After Team Russia won the ATP Cup on Sunday, Daniil Medvedev stepped to the microphone to speak on behalf of his team during the trophy ceremony. The reigning Nitto ATP Finals champion singled out countryman Aslan Karatsev, who did not play a live match during the event because of Medvedev and Andrey Rublev’s singles dominance.
“Aslan, I’m not joking, was a secret weapon for doubles,” Medvedev said. “He didn’t manage to show it because we didn’t have a 1-1 match, but he was our secret weapon.”
This is Karatsev’s first Grand Slam main draw. On nine previous occasions, the Russian fell in qualifying. This January in Doha, the World No. 114 finally broke through, and he is making the most of his opportunity.
“It was a long journey," Karatsev said. "A lot of work [was] put in."
In 2017, the Russian struggled with a knee injury, which he suffered while training in Spain. That kept him out for six months.
“From this moment it was really tough to get the confidence back and to feel the game,” Karatsev said. “It was not that easy.”
When Karatsev returned, he struggled to find his form again. When play was suspended last March due to the COVID-19 pandemic, Karatsev was outside the Top 250 of the FedEx ATP Rankings and he stopped playing for three months. But once the Russian learned play would resume in August, he trained hard to prepare, and came out of the gates firing.
“I just played really well in the three Challengers in a row in the Czech Republic,” Karatsev said. “Of course when you’re winning matches, you get more confidence. You feel more relaxed when you go out on the court.”
Karatsev found the best level of his career, winning 18 of his final 20 Challenger matches to end the season, with 16 of those victories coming in straight sets. That sent him to a career-high World No. 111 in November, positioning him to compete on Russia’s ATP Cup team.

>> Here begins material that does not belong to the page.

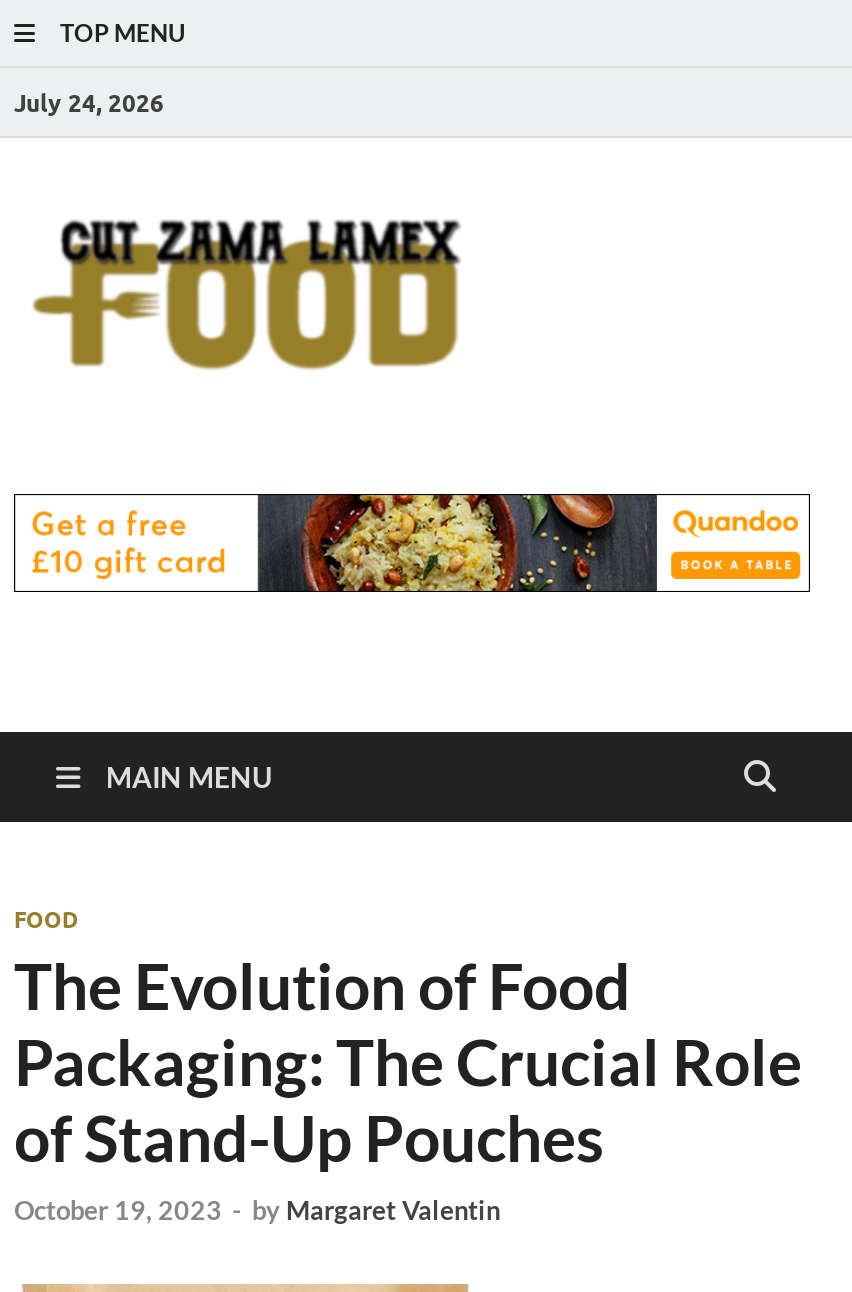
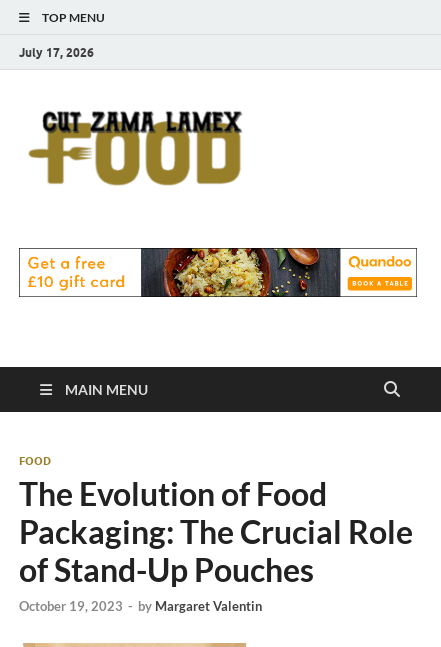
- July 24, 2026
+ July 17, 2026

“Of course it’s a really good feeling. It’s a good atmosphere first of all. You see the big players, how they’re playing,” Karatsev said. “I was on the Russian team and you see how Medvedev and Rublev are playing. You get some confidence and you see how they do things. It’s helped me a lot.”
Now Karatsev will have arguably the biggest opportunity of his career against eighth seed Diego Schwartzman. Rublev feels it will be a good test for his countryman.
"In the end of last year he was already showing a really great level… I knew that he would do even better this season and in the end he already passed two rounds. He beat great guys and now he’s going to play against Schwartzman," Rublev said. "It’s going to be an interesting match. I think it’s going to be a challenge for him to see what he needs to improve and how the level is. Maybe he will have chances to win."